Go Gothic with Northanger Abbey: Catherine Morland’s Experience in Bath Part 4

if adventures will not befall a young lady in her own village,
she must seek them abroad
 

Beechen Cliff, the Arts, and Natural Surroundings 

at Jane Austen’s World 

Take a walk through the countryside of Bath with Ms. Place (Vic) as she continues to explore heroine Catherine Morland’s experience in Bath with her excellent and informative post, Beechen Cliff, the Arts, and Natural Surroundings, at her blog Jane Austen’s World. Learn why Henry Tilney chose this beautiful vantage to take Catherine and his sister Eleanor on there outing in the environs of Bath, and what a spectacular view they would have experienced once they attained the peak. Thanks again Vic for your wonderful research and insights.

Lamented knowledge

Illustration by Joan Hassall, View of Bath from Beechen Cliff, Folio Society, London, (1960)LAMENTED

In the present instance, she confessed and lamented her want of knowledge, declared that she would give anything in the world to be able to draw; and a lecture on the picturesque immediately followed, in which his instructions were so clear that she soon began to see beauty in everything admired by him, and her attention was so earnest that he became perfectly satisfied of her having a great deal of natural taste. He talked of foregrounds, distances, and second distances – side-screens and perspectives – lights and shades; and Catherine was so hopeful a scholar that when they gained the top of Beechen Cliff, she voluntarily rejected the whole city of Bath as unworthy to make part of a landscape.The Narrator on Catherine Morland, Northanger Abbey, Chapter 14

The first time I read this passage, I was totally confused. Why would Catherine think that the view from Beechen Cliff was unworthy when Bath has been proclaimed one of the most beautiful cities in England? What?

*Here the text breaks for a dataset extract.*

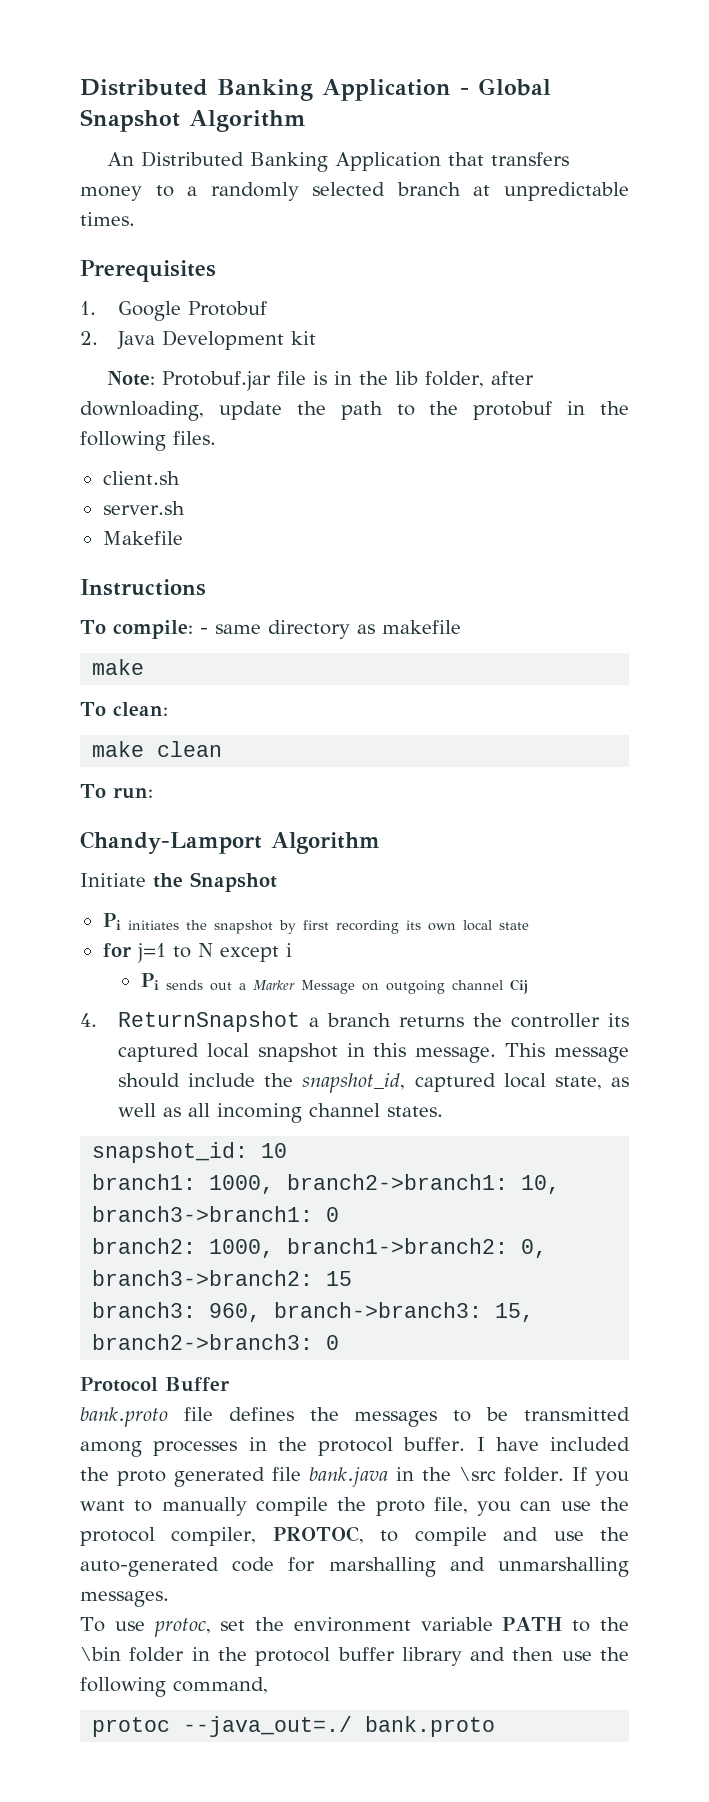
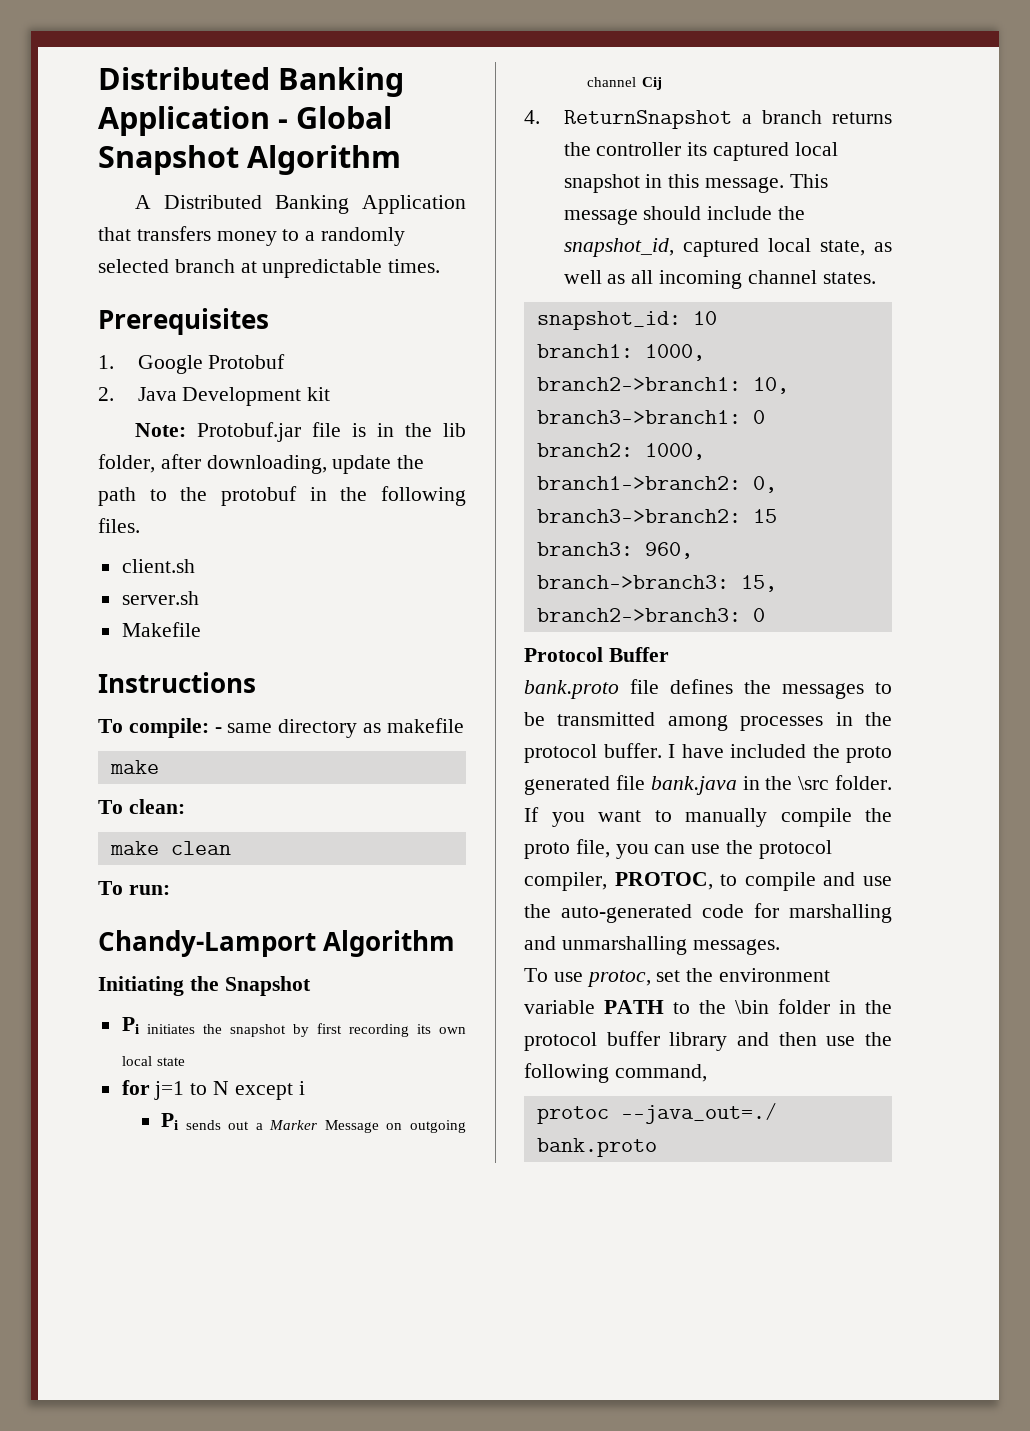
- An Distributed Banking Application that transfers money to a randomly selected branch at unpredictable times.
+ A Distributed Banking Application that transfers money to a randomly selected branch at unpredictable times.
- Initiate the Snapshot
+ Initiating the Snapshot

I confess that at times I find Jane Austen difficult to interpret. It can be the words from the early 19th-century, or the way they used language differently than we do today, or sometimes it may be that I am not clever enough to get her meaning the first time around, … like, I’m totally for sure doing the Valley girl thing!

So, when I finally realized that young, inexperienced, and naive Catherine was literally reacting and forming new opinions based on Henry Tilney’s explanation of the aesthetic picturesque landscape, I hit my palm on my forehead in acknowledgement! The view of Bath was fine. Catherine had a picturesque change of perspective.

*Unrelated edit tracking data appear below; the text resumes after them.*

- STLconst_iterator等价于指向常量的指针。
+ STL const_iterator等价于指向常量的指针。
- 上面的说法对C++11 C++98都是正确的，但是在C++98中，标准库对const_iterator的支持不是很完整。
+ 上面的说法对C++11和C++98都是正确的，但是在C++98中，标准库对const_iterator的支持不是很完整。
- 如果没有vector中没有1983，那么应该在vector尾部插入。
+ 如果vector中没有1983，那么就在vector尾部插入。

There is a deeper level of contemplation here, and I think that Jane Austen is also making a side-ways comment about the recent picturesque movement and it’s affect on the individual perspective in his or her environment. Further explanation on the movement can be found in this excellent 4 part series from Old Grey Pony called  Austen and the PicturesqueThe movement had a strong impact on all levels of art, literature, music, architecture and landscape in late Georgian and Regency England. In a nutshell, it is a way of looking at your inner and outer environment in an idealized and fanciful way to create a stylized perspective. Think rose-coloured glasses. It’s critics lamented that it infringed on the rights of the individual to think and live in a natural state, and tansformed the countryside of England into man’s view of perfection, instead of gods natural order. Err, well,  – – whatever.

*Illustration by Joan Hassall, “He talked of fore-grounds, distances, and second-distances” page 99, Northanger Abbey, The Folio Society, London, (1960)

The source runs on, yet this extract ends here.